Leyendo por internet sobre el tema, encontré que hay grupos de mujeres divorciadas muy diferentes entre sí desde donde abordan la situación: “las chicas solo quieren divertirse”, “ayudémonos en este dolor”, “de este fracaso no se sale, unite”, “superemos juntas los sentimientos de venganza”, “el show de las divorciadas”; es terrible los nombres y los motivos por los cuales estas mujeres eligieron. El divorcio/la separación es un proceso doloroso que muchas veces requiere de ayuda profesional, una gran contención familiar y de amigos/as o aquello que te reconforte pero que la venganza sea un motivo de unión es para pensar y mucho.
Ser una mujer divorciada es una tarea poco sencilla pero bastante habitual, requiere de una reorganización de tiempos, planteos de vida desde otra perspectiva y retomar el sendero de la vida (con hijos algunas, otras sin ellos) con la experiencia que te deja la vivencia. Si la ves desde la negatividad es posible que te sientas tensionada o una mujer fracasada, si lo haces de la vereda de enfrente podrás vivir la vida nueva en lugar de padecer no tener la anterior (desapareció ya no está, no añores pues eso no colaborará en tu bienestar … si bien es cierto que los recuerdos nos acompañarán el resto de la vida) y si buscas en este camino que la vida te da equilibrar las emociones, sensaciones, altibajos, llantos y demás cosillas sin duda lograrás recomponerte.

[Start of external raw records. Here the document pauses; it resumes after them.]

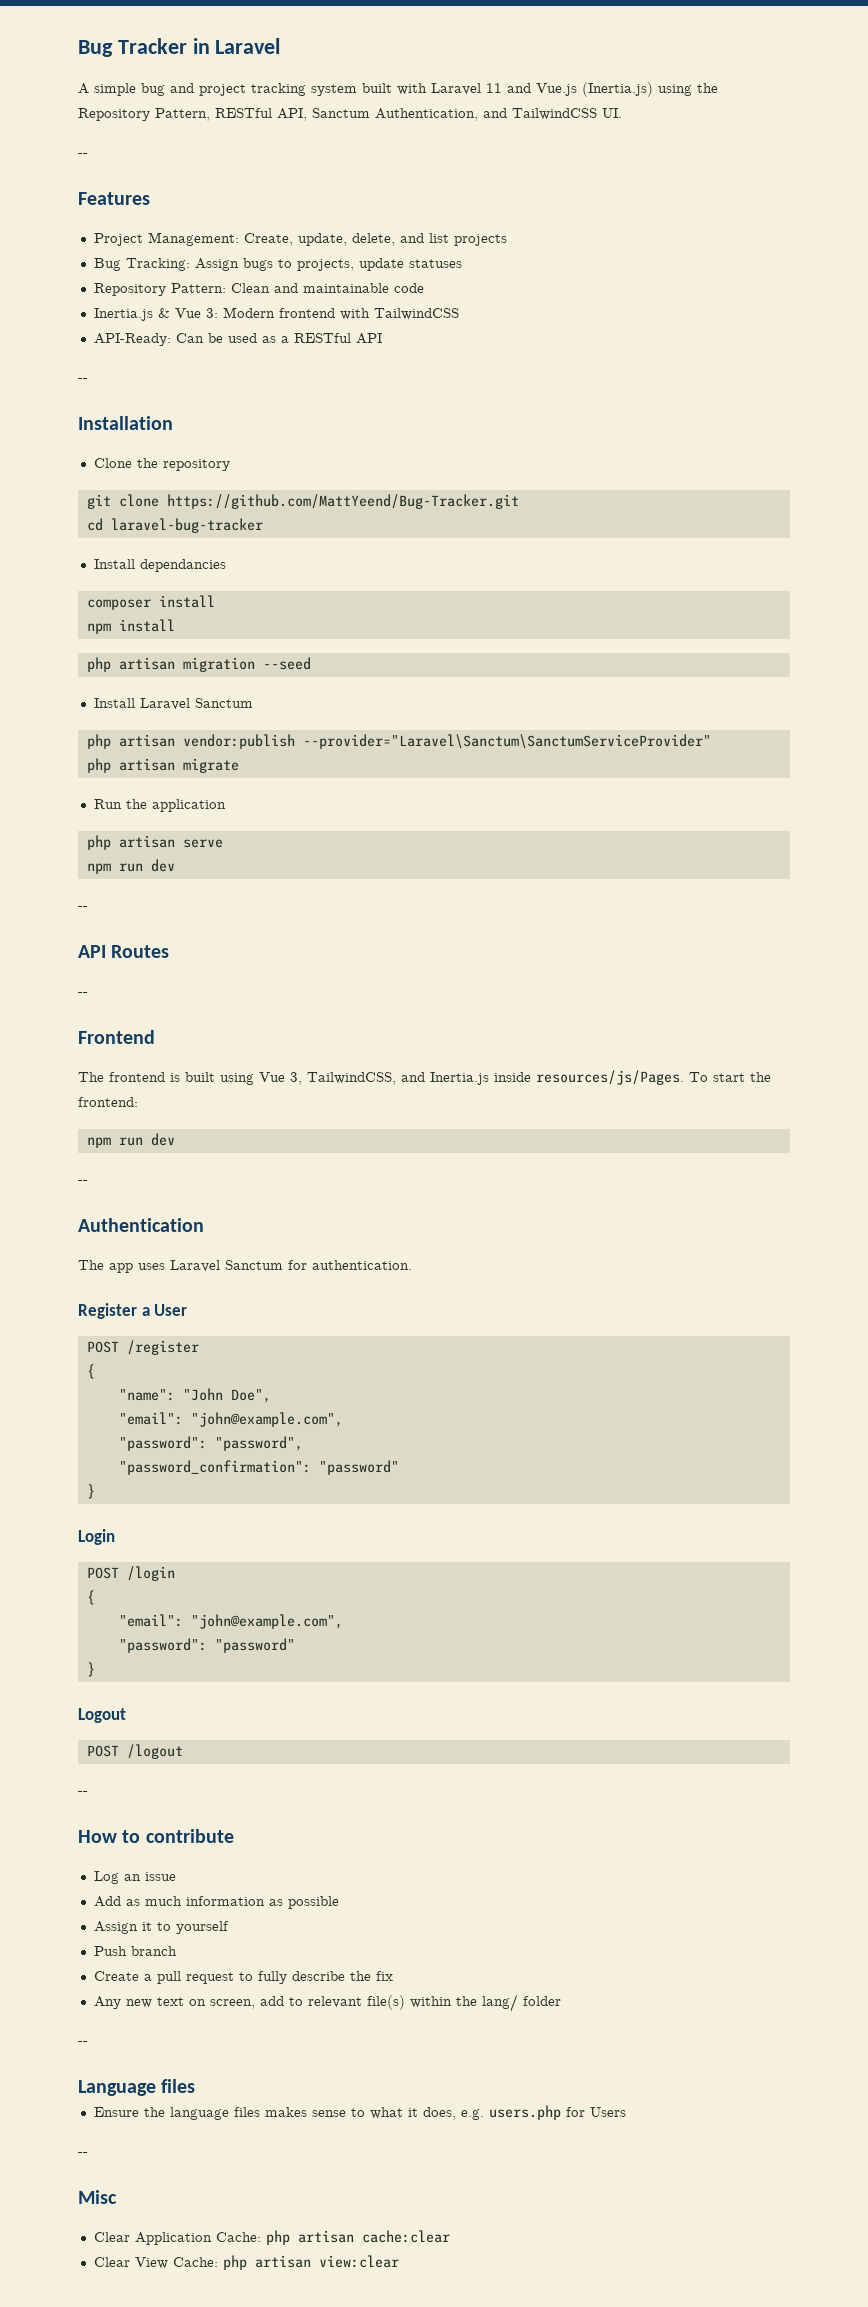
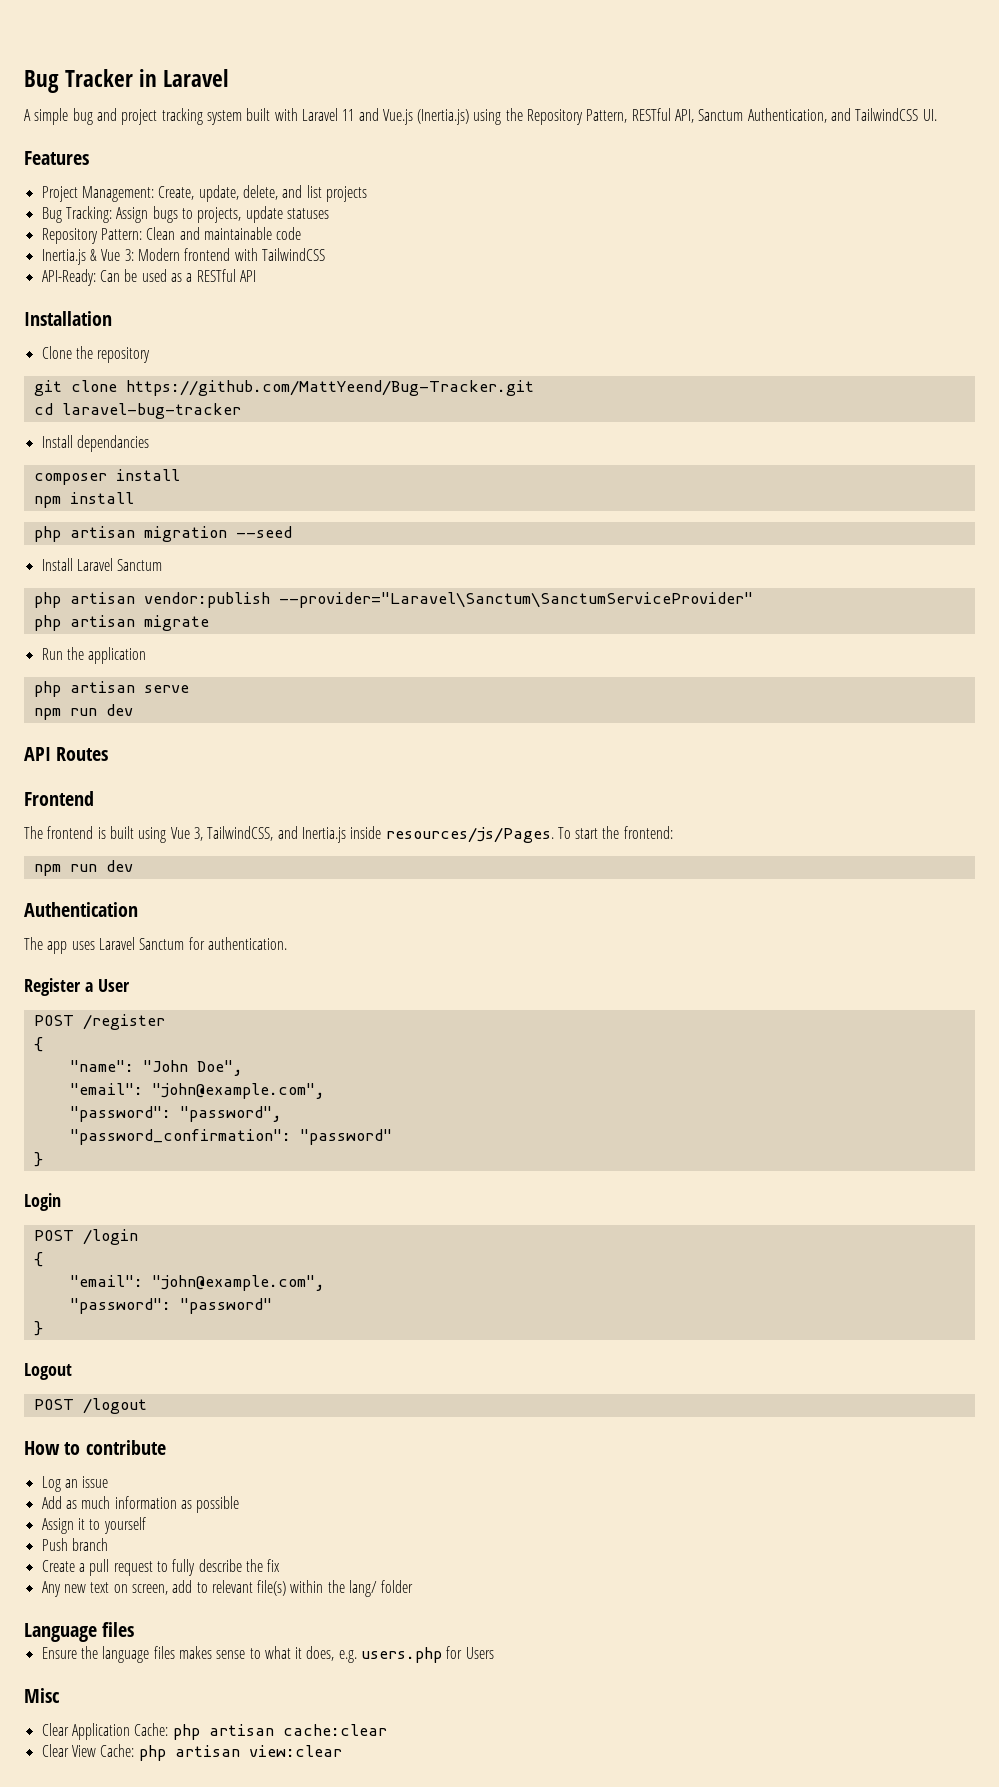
  A simple bug and project tracking system built with Laravel 11 and Vue.js (Inertia.js) using the Repository Pattern, RESTful API, Sanctum Authentication, and TailwindCSS UI.
- --
  API-Ready: Can be used as a RESTful API
- --
  php artisan serve
  npm run dev
- --
  API Routes
- --
  To start the frontend:
  npm run dev
- --
  POST /logout
- --
  Any new text on screen, add to relevant file(s) within the lang/ folder
- --
  Ensure the language files makes sense to what it does, e.g. users.php for Users
- --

Las actitudes y/o reacciones pueden estar relacionadas a las creencias, haciendo que los vínculos se establezcan de otro modo con sí mismas y con todo el contexto social en el que se desenvuelven. Ser divorciada no está socialmente “bien visto” para la mujer sobre todo, y estimadas lectoras sin pertenecer a ningún club que condene al otro por tomar una decisión que no coincide con la mía (pues la vida está llena de estas situaciones) vivo la vida desde la plenitud de poder realizar otros aspectos (profesional, hijas, familia, amistades … a veces recuerdo) y aprender a caminar por un sendero distinto de con un estilo diferente.